Three years later, the same little girl is standing in front of her entire class, smiling as a dollar store medal is placed around her neck. She won the class wide essay competition. Granted, she’d gotten in trouble at home because she chose to write about her parents’ messy custody situation. The arguing would go on for several more weeks, she’d apologize, swear to never do something like this again, and then write another essay in her journal that night.
There was something about the way words came together in her mind that mimicked (what she imagined) getting high felt like. Sentences interlocked. Meanings twisted themselves into a spiral, inverting entire phrases. While the painful mundanity of her day to day faded into the background, her thoughts finally calmed into something decipherable when her pen hit paper.
Almost ten years have passed, the girl is in her senior year of high school. She sits in her old AP Language and Composition from last year. It’s her free period, the one most of her peers take as an excuse to sleep in or get Starbucks or get in another round of practice. She chooses to spend it in school. Watching her old teacher educate new students in her favorite subject. The freshmen don’t get it like she does. They don’t understand how beautiful it is to be taught how to express ourselves. But they don’t have to. All they have to do is have it click once. Have the grammar rule they were struggling to understand for weeks suddenly make sense with a silly elementary school mnemonic. Decide to rearrange the order of their argumentative essay so it packs more of a punch. Realize that they actually do like graphic novels after years of brushing them off. Maybe they won’t ever wholly understand the love she has for reading, writing, and everything in between, but for the split second the light bulb goes off inside their head, they feel it. The rush. The high. The drug she’s been chasing since she hid with it beneath the covers of her childhood bedroom. For a split second, they want to know more, just like she does.
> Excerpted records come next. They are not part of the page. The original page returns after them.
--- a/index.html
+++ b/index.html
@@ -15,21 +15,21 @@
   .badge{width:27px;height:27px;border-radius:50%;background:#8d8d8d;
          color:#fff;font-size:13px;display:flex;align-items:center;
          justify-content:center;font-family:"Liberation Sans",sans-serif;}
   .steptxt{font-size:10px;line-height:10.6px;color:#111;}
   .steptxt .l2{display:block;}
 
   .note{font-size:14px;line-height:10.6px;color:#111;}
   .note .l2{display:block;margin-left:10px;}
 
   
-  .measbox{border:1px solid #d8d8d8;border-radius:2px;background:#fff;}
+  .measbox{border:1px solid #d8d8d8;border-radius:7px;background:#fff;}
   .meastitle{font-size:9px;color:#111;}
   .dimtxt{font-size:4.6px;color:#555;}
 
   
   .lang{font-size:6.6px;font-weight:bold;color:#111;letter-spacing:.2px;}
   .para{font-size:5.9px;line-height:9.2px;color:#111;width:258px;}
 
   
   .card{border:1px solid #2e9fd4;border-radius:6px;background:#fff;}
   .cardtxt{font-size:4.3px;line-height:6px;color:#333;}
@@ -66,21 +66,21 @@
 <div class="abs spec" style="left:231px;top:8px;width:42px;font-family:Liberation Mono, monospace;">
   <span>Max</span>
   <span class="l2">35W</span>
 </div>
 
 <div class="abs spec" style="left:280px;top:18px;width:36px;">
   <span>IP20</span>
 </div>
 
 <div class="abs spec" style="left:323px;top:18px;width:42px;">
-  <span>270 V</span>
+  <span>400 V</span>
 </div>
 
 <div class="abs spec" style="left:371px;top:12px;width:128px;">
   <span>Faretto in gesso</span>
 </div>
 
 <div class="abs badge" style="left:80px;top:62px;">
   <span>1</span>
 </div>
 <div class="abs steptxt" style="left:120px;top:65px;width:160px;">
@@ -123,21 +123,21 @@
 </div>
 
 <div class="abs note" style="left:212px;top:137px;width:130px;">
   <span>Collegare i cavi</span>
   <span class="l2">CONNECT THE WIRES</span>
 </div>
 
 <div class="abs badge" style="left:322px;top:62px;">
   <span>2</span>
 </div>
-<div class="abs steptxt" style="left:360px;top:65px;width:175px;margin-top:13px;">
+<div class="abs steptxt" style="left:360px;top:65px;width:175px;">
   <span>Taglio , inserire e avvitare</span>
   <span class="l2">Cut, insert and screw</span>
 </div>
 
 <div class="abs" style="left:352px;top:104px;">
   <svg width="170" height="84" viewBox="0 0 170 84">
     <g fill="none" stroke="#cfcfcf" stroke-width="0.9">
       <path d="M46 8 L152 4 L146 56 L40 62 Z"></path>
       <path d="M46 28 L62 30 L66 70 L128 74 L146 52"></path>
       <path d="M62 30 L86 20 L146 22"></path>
A year later, the girl sits in her college dorm room. Bundled under the covers, not to hide from fictional parents, but to keep herself warm because the heat in her old college buildings rarely work. Brightness on her computer turned all the way down, not to disguise the light of her working, but because the blue light is seriously starting to give her a headache. Back bent at an angle she knows she is going to regret in her work out class the next morning. As she reworks her final essay, writing it backwards so the emotions compound in on each other instead of unfolding, there is one thing her and her six-year-old self have in common: pure and utter delight. She is practically giddy as she writes this piece that is worth almost half of her entire grade. There is a story she needs to tell just as badly as there was a story her six-year-old self needed to read.
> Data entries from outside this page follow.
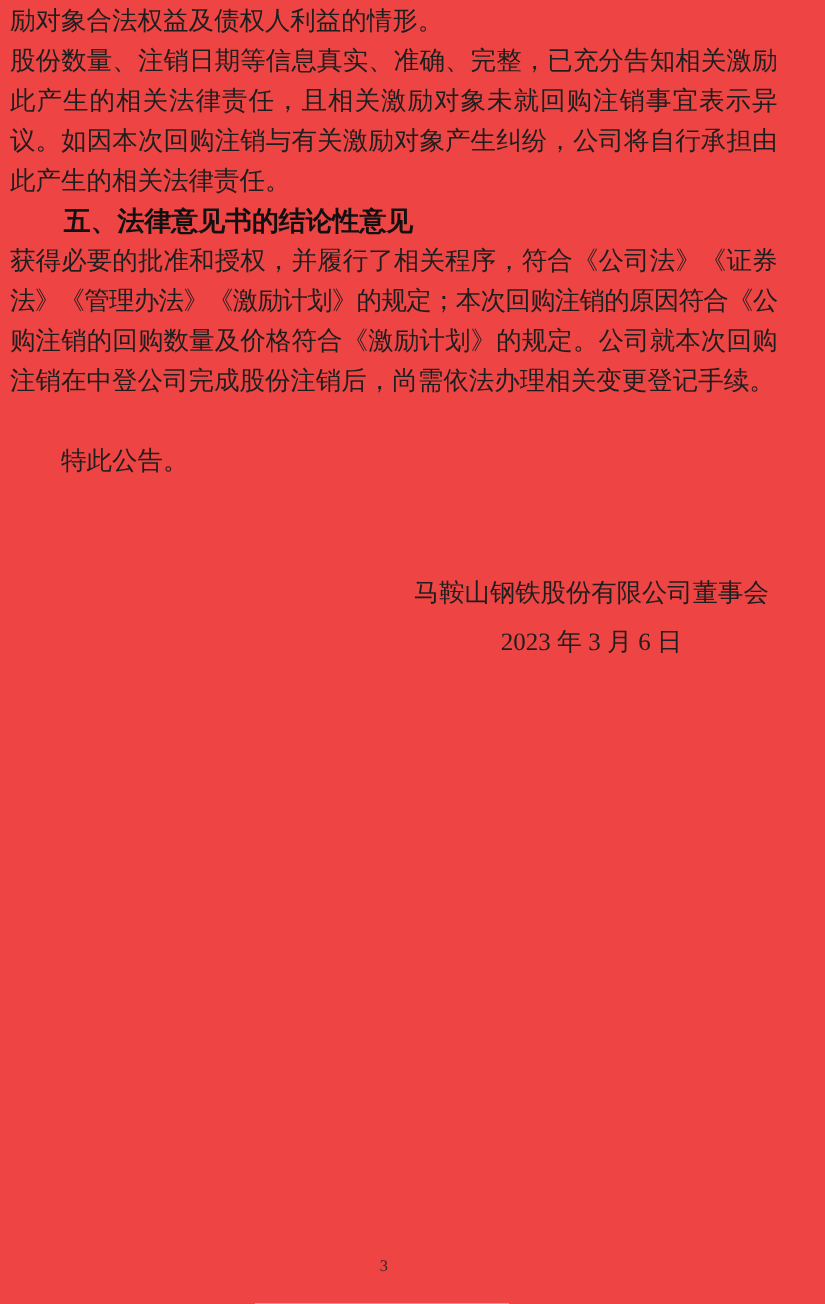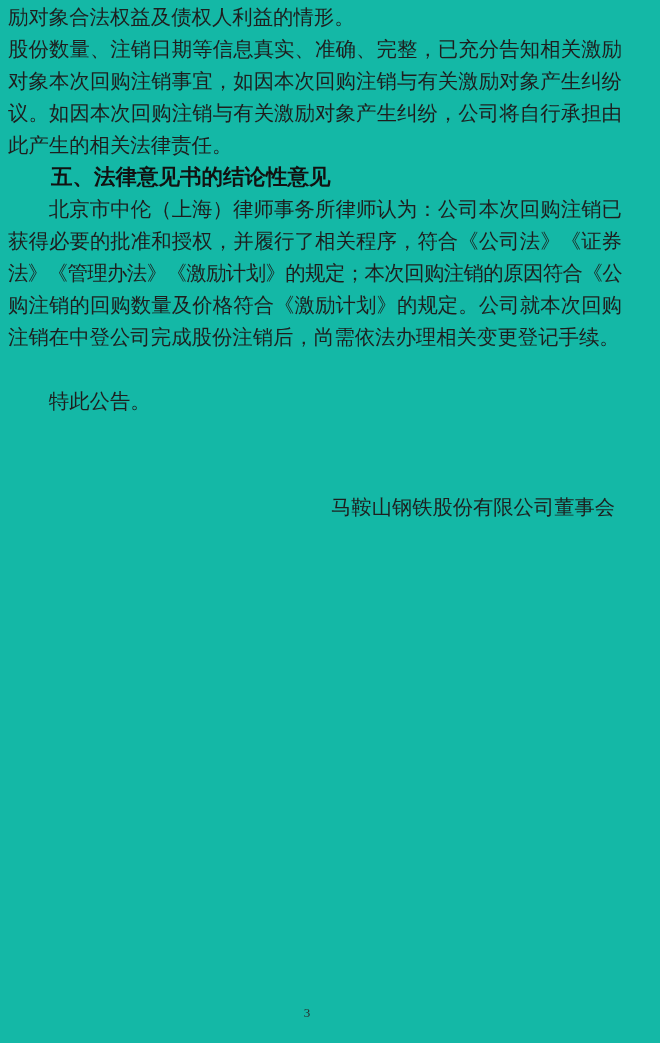--- a/index.html
+++ b/index.html
@@ -2,21 +2,21 @@
 <html><head>
 <meta charset="utf-8">
 <title>Announcement Page</title>
 <style>
   * { margin: 0; padding: 0; box-sizing: border-box; }
   html, body { background: #ffffff; }
   .page {
     position: relative;
     width: 660px;
     height: 1043px;
-    background: #14b8a6;
+    background: #ef4444;
     overflow: hidden;
     font-family: "Liberation Serif", "DejaVu Serif", serif;
     color: #1e1e1e;
   }
   .textblock {
     position: absolute;
     left: 8px;
     top: 1px;
     width: 614px;
   }
@@ -71,40 +71,40 @@
 </style>
 </head>
 <body>
 
 <div class="page">
   <div class="textblock">
 
     <div class="ln">励对象合法权益及债权人利益的情形。</div>
 
     <div class="ln just">股份数量、注销日期等信息真实、准确、完整，已充分告知相关激励</div>
-    <div class="ln just">对象本次回购注销事宜，如因本次回购注销与有关激励对象产生纠纷</div>
+    <div class="ln just">此产生的相关法律责任，且相关激励对象未就回购注销事宜表示异</div>
     <div class="ln just">议。如因本次回购注销与有关激励对象产生纠纷，公司将自行承担由</div>
     <div class="ln">此产生的相关法律责任。</div>
 
     <div class="ln heading ind">五、法律意见书的结论性意见</div>
 
-    <div class="ln just ind">北京市中伦（上海）律师事务所律师认为：公司本次回购注销已</div>
     <div class="ln just">获得必要的批准和授权，并履行了相关程序，符合《公司法》《证券</div>
     <div class="ln just tight">法》《管理办法》《激励计划》的规定；本次回购注销的原因符合《公</div>
     <div class="ln just">购注销的回购数量及价格符合《激励计划》的规定。公司就本次回购</div>
     <div class="ln">注销在中登公司完成股份注销后，尚需依法办理相关变更登记手续。</div>
 
     <div class="blank"></div>
 
     <div class="ln ind">特此公告。</div>
 
     <div class="gap74"></div>
 
     <div class="sig-wrap">
       <div class="sig-inner">
         <div class="ln sig-line">马鞍山钢铁股份有限公司董事会</div>
+        <div class="ln date-line">2023 年 3 月 6 日</div>
       </div>
     </div>
 
   </div>
 
   <div class="page-num">3</div>
 </div>
 
 </body></html>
The language arts don’t just inspire her. They have become a part of who she is. They spur her on, keep her searching for and craving more knowledge. She doesn’t want to be the best there ever was, she simply wants to be the one who kept loving. When her bones are brittle, she takes comfort in knowing her passion for learning will still be a part of her soul. Maybe, one day, she’ll come back to this essay and add a paragraph starting with, “Seventy years later, her last act is to write one last piece.”